-- Exercise brief --
Copy out all of the data that follows, exactly as it appears.

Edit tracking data
○ ○ ○ ○ ○

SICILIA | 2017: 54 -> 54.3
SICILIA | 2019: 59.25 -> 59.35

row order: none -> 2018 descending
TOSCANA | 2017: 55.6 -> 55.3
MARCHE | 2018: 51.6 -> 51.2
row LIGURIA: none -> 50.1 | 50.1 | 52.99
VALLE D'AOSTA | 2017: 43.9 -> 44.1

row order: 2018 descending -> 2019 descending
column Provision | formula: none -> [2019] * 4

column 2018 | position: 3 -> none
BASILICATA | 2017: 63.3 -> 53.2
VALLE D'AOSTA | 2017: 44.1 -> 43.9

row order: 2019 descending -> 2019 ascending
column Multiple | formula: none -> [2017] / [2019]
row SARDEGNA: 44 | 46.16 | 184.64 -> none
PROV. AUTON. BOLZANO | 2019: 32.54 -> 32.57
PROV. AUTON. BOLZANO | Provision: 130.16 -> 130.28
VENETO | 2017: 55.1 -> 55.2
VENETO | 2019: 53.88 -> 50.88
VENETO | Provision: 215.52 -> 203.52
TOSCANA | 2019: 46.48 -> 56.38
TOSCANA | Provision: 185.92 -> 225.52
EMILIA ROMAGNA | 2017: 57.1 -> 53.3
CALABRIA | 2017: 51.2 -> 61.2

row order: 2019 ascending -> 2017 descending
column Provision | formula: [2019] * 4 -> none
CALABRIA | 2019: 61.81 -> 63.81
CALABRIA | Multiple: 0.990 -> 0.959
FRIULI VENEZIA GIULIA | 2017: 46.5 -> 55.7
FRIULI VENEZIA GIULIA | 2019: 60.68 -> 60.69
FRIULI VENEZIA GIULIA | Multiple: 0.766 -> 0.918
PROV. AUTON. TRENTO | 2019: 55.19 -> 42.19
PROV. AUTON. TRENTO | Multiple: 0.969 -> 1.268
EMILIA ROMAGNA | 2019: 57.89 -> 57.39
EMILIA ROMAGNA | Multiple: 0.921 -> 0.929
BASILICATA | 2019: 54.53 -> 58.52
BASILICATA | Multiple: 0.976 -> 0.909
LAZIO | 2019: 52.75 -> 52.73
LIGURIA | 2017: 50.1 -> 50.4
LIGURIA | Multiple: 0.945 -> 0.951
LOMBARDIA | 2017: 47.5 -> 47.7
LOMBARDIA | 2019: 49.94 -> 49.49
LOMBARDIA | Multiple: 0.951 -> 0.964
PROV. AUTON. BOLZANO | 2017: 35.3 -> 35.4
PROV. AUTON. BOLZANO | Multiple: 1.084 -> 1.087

○ ○ ○ ○ ○

-- Solution below --
SICILIA | 2017: 54 -> 54.3
SICILIA | 2019: 59.25 -> 59.35

row order: none -> 2018 descending
TOSCANA | 2017: 55.6 -> 55.3
MARCHE | 2018: 51.6 -> 51.2
row LIGURIA: none -> 50.1 | 50.1 | 52.99
VALLE D'AOSTA | 2017: 43.9 -> 44.1

row order: 2018 descending -> 2019 descending
column Provision | formula: none -> [2019] * 4

column 2018 | position: 3 -> none
BASILICATA | 2017: 63.3 -> 53.2
VALLE D'AOSTA | 2017: 44.1 -> 43.9

row order: 2019 descending -> 2019 ascending
column Multiple | formula: none -> [2017] / [2019]
row SARDEGNA: 44 | 46.16 | 184.64 -> none
PROV. AUTON. BOLZANO | 2019: 32.54 -> 32.57
PROV. AUTON. BOLZANO | Provision: 130.16 -> 130.28
VENETO | 2017: 55.1 -> 55.2
VENETO | 2019: 53.88 -> 50.88
VENETO | Provision: 215.52 -> 203.52
TOSCANA | 2019: 46.48 -> 56.38
TOSCANA | Provision: 185.92 -> 225.52
EMILIA ROMAGNA | 2017: 57.1 -> 53.3
CALABRIA | 2017: 51.2 -> 61.2

row order: 2019 ascending -> 2017 descending
column Provision | formula: [2019] * 4 -> none
CALABRIA | 2019: 61.81 -> 63.81
CALABRIA | Multiple: 0.990 -> 0.959
FRIULI VENEZIA GIULIA | 2017: 46.5 -> 55.7
FRIULI VENEZIA GIULIA | 2019: 60.68 -> 60.69
FRIULI VENEZIA GIULIA | Multiple: 0.766 -> 0.918
PROV. AUTON. TRENTO | 2019: 55.19 -> 42.19
PROV. AUTON. TRENTO | Multiple: 0.969 -> 1.268
EMILIA ROMAGNA | 2019: 57.89 -> 57.39
EMILIA ROMAGNA | Multiple: 0.921 -> 0.929
BASILICATA | 2019: 54.53 -> 58.52
BASILICATA | Multiple: 0.976 -> 0.909
LAZIO | 2019: 52.75 -> 52.73
LIGURIA | 2017: 50.1 -> 50.4
LIGURIA | Multiple: 0.945 -> 0.951
LOMBARDIA | 2017: 47.5 -> 47.7
LOMBARDIA | 2019: 49.94 -> 49.49
LOMBARDIA | Multiple: 0.951 -> 0.964
PROV. AUTON. BOLZANO | 2017: 35.3 -> 35.4
PROV. AUTON. BOLZANO | Multiple: 1.084 -> 1.087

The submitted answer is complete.